* [Your assignment] Where the records contain images, omit them, and repeat everything else word for word.

┄┄┄┄┄┄┄┄┄┄

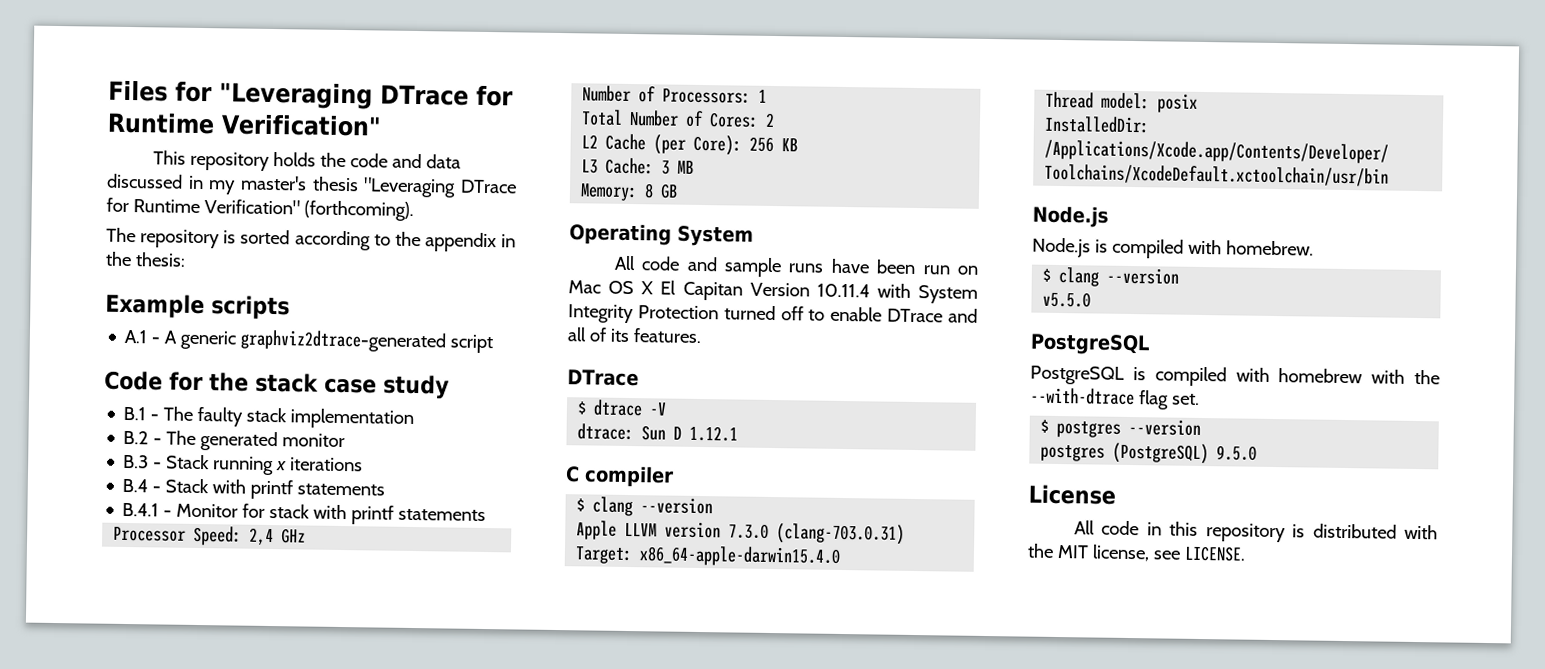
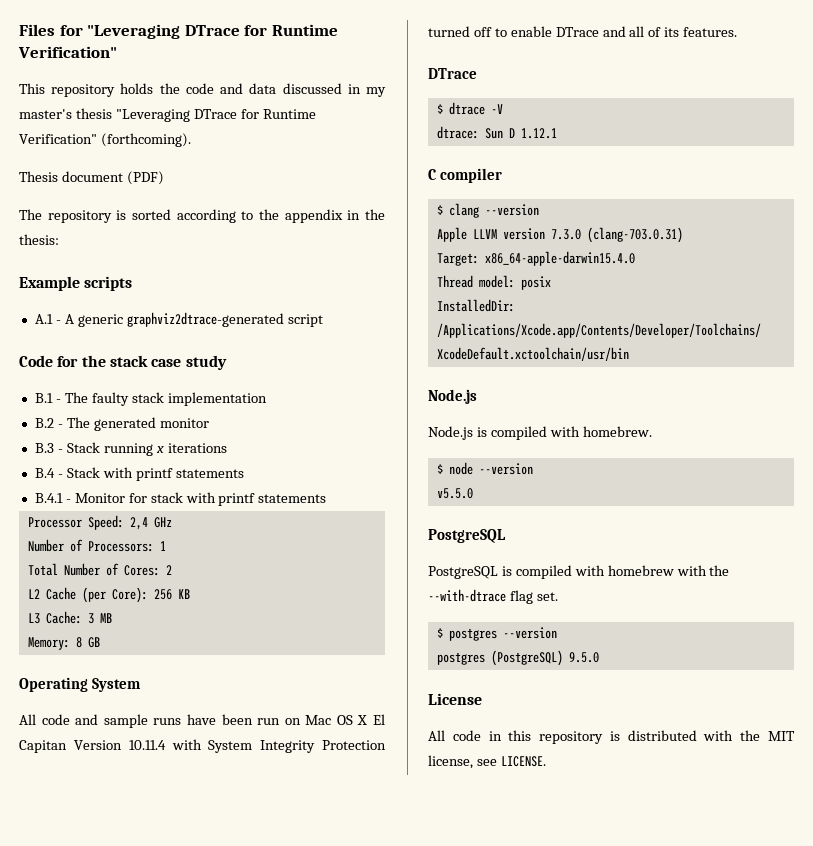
+ Thesis document (PDF)
  Node.js is compiled with homebrew.
- $ clang --version
+ $ node --version

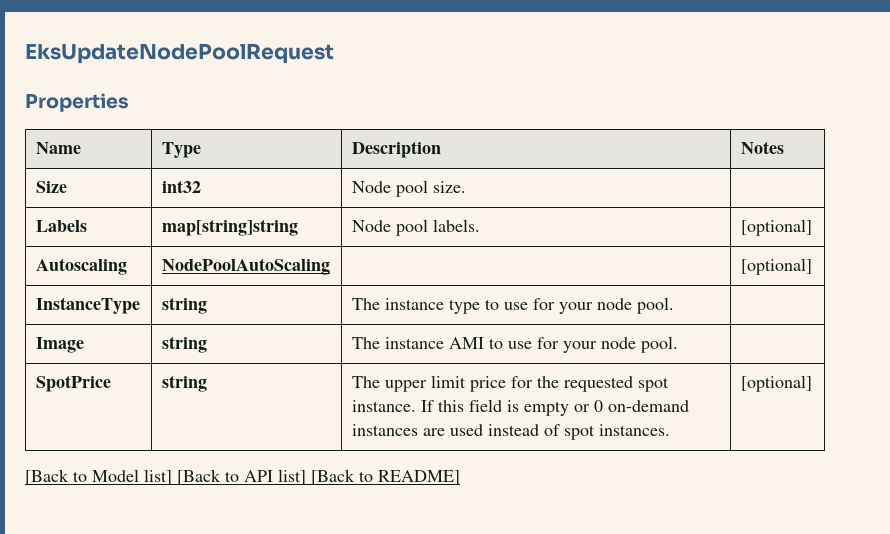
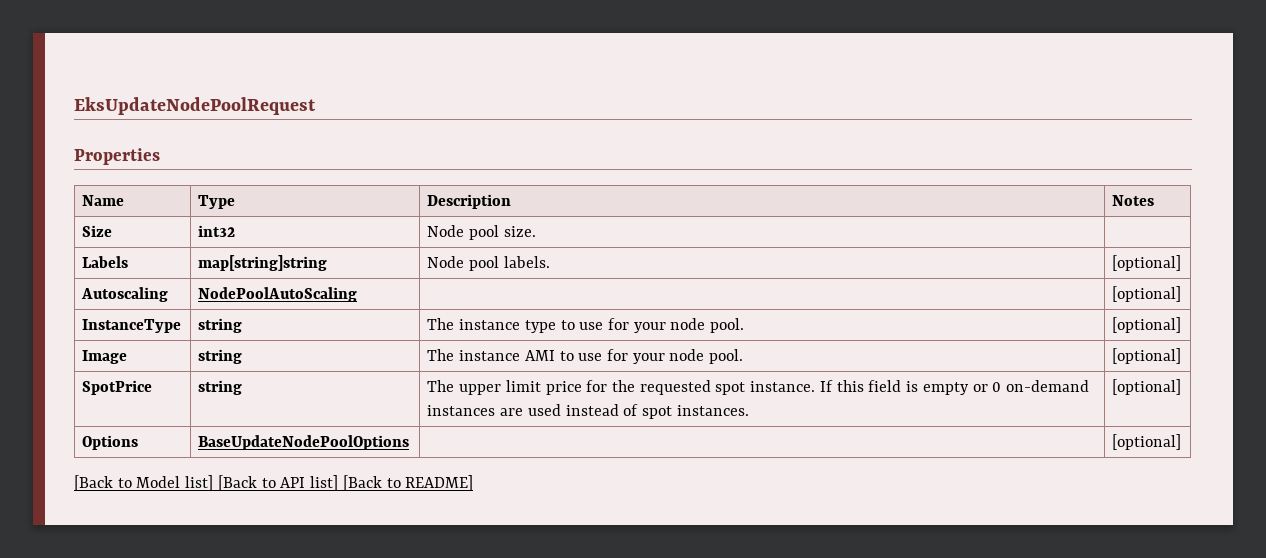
- InstanceType | string | The instance type to use for your node pool. |
+ InstanceType | string | The instance type to use for your node pool. | [optional]
- Image | string | The instance AMI to use for your node pool. |
+ Image | string | The instance AMI to use for your node pool. | [optional]
+ Options | BaseUpdateNodePoolOptions | | [optional]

┄┄┄┄┄┄┄┄┄┄

* [Exercise output]
+ Thesis document (PDF)
  Node.js is compiled with homebrew.
- $ clang --version
+ $ node --version

- InstanceType | string | The instance type to use for your node pool. |
+ InstanceType | string | The instance type to use for your node pool. | [optional]
- Image | string | The instance AMI to use for your node pool. |
+ Image | string | The instance AMI to use for your node pool. | [optional]
+ Options | BaseUpdateNodePoolOptions | | [optional]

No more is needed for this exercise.